# [THE DATA]
++++

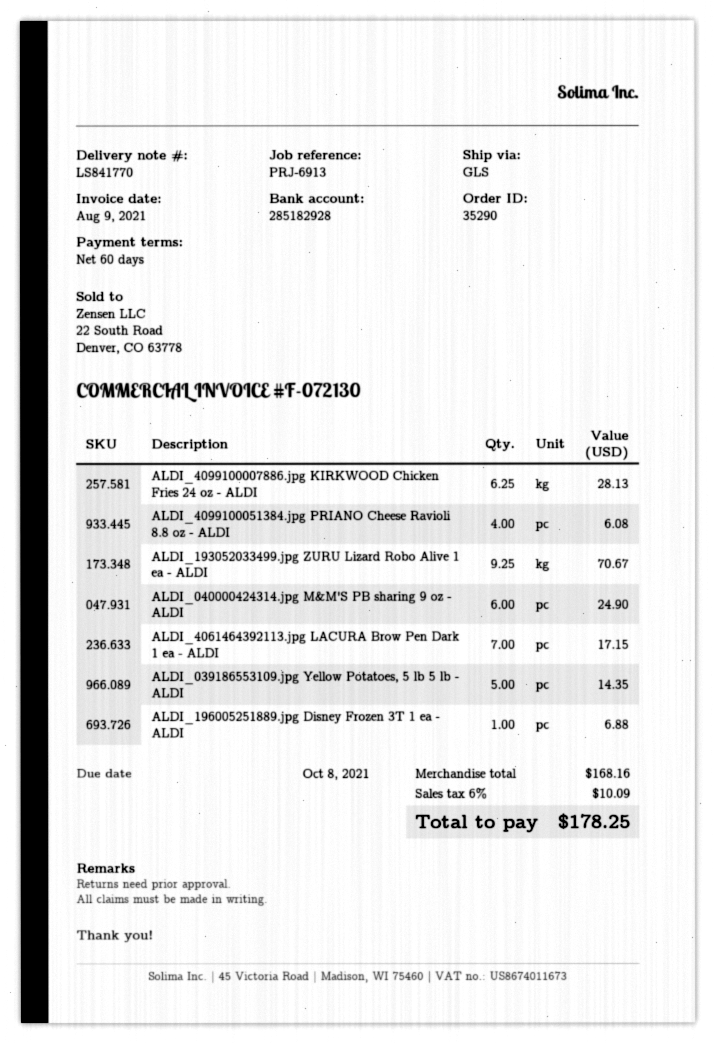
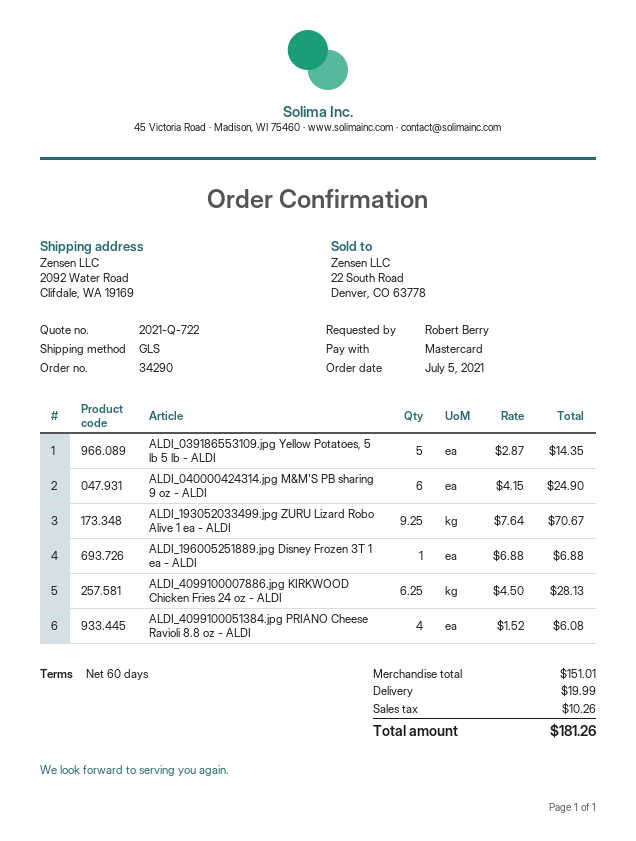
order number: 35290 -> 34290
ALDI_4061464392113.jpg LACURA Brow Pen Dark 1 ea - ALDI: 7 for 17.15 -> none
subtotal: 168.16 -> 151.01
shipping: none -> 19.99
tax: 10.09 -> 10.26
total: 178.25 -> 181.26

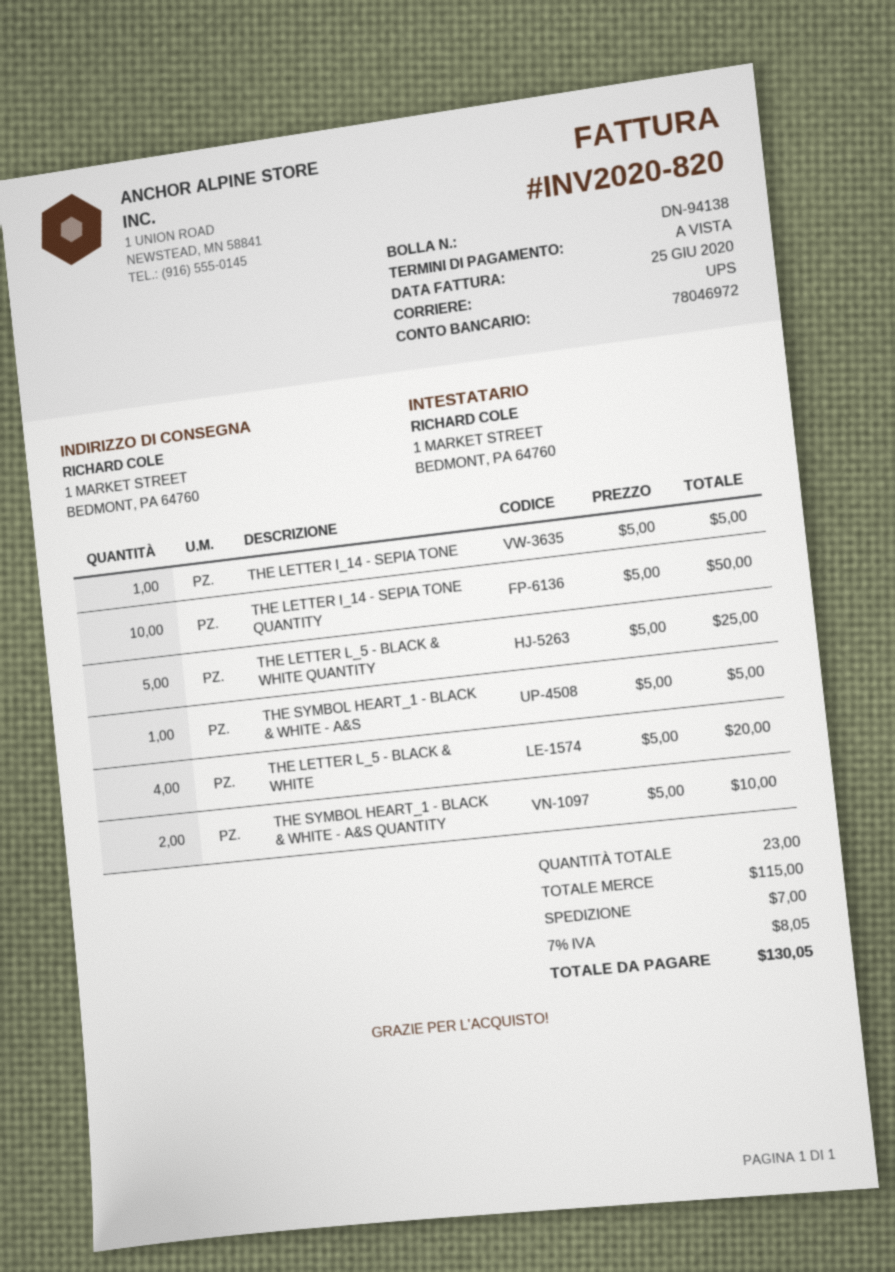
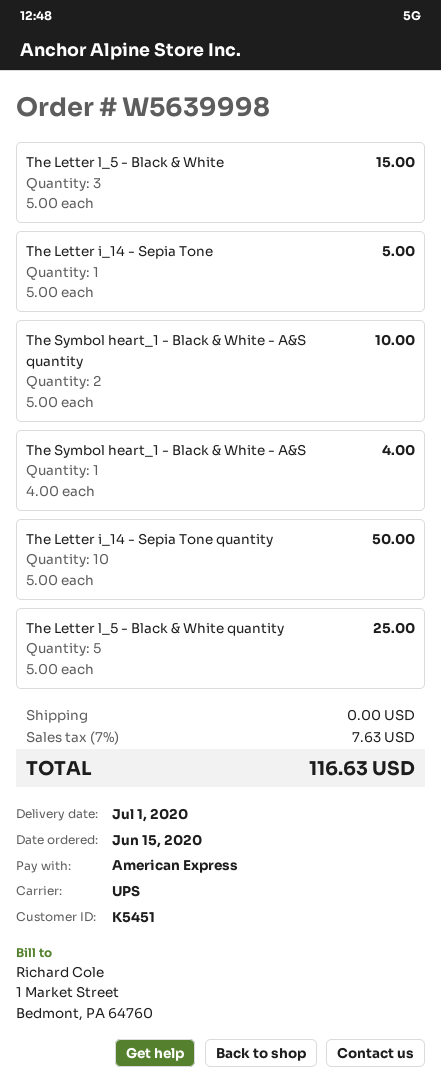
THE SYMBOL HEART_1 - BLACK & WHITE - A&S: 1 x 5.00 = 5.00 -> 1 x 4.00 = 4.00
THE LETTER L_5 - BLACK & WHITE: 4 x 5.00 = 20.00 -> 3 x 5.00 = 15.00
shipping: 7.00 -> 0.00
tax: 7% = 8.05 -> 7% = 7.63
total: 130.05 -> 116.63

++++

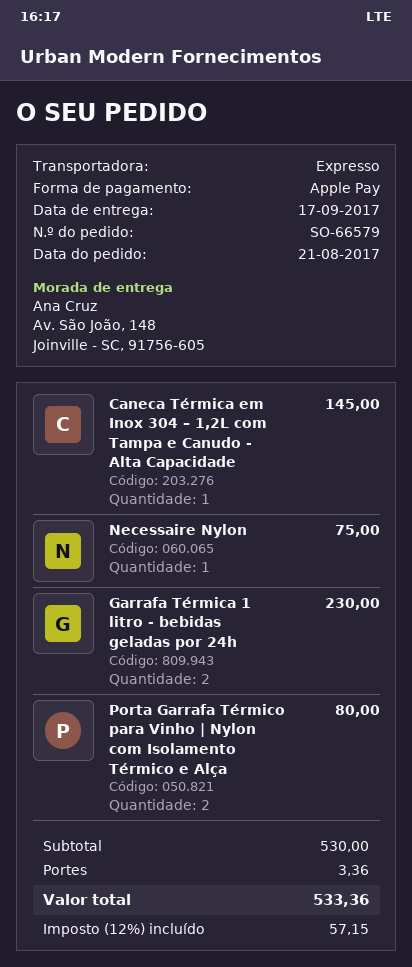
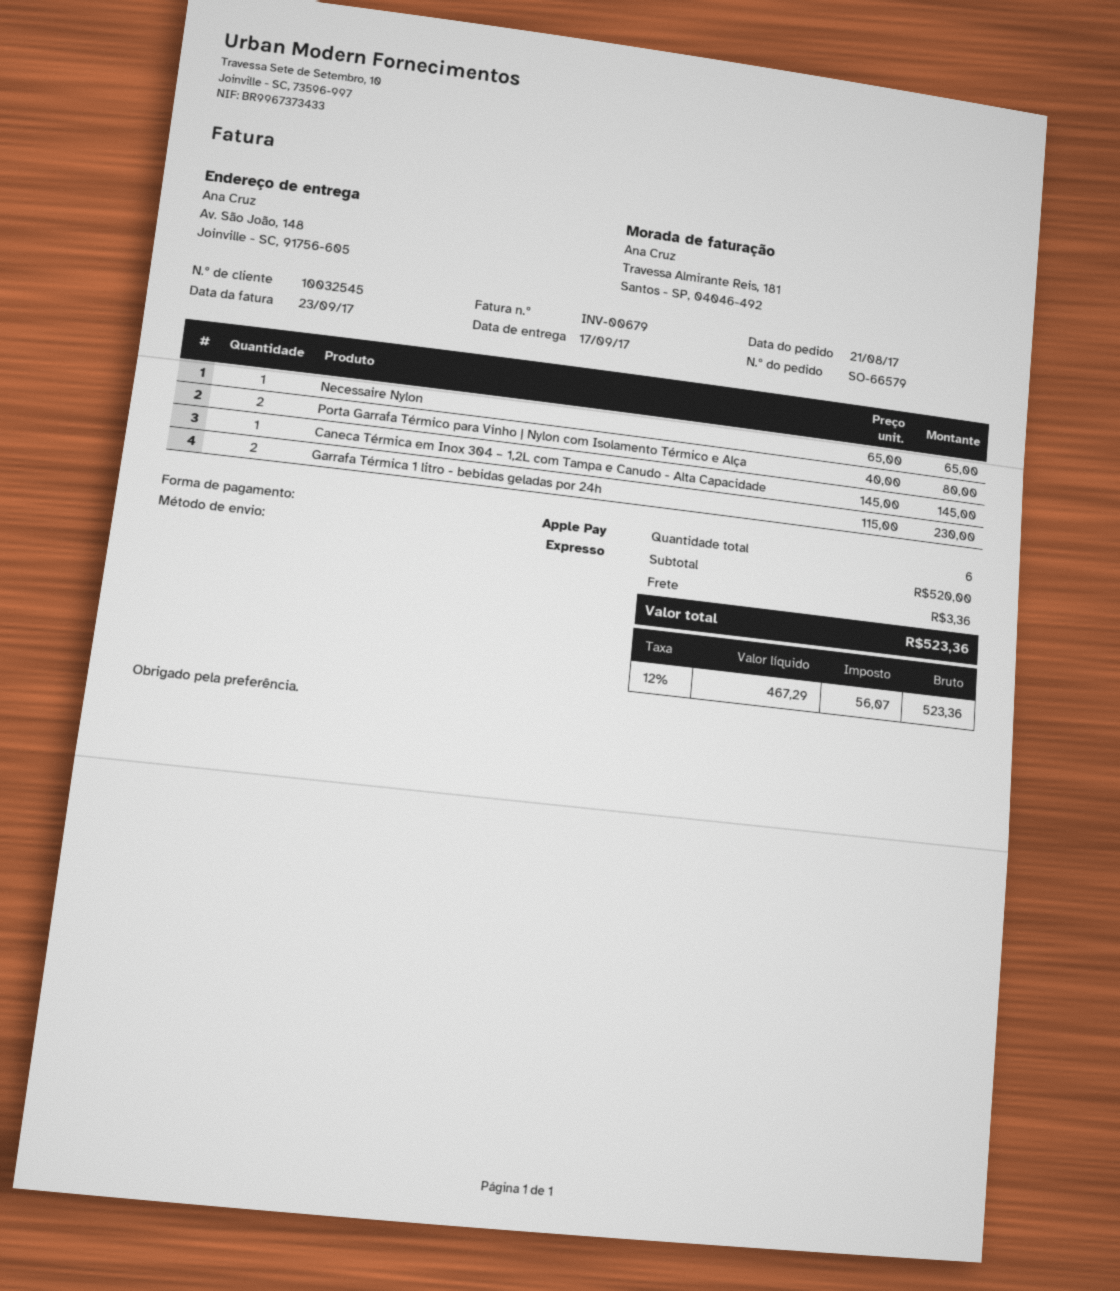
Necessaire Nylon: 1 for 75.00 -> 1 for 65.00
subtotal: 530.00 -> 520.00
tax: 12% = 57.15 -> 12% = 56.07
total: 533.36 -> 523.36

++++

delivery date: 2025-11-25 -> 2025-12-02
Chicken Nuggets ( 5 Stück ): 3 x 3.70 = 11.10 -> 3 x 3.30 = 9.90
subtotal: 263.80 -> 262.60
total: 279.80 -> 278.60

++++

Each line in the data where the string "BLACK" occurs should be identified and copied.

THE SYMBOL HEART_1 - BLACK & WHITE - A&S: 1 x 5.00 = 5.00 -> 1 x 4.00 = 4.00
THE LETTER L_5 - BLACK & WHITE: 4 x 5.00 = 20.00 -> 3 x 5.00 = 15.00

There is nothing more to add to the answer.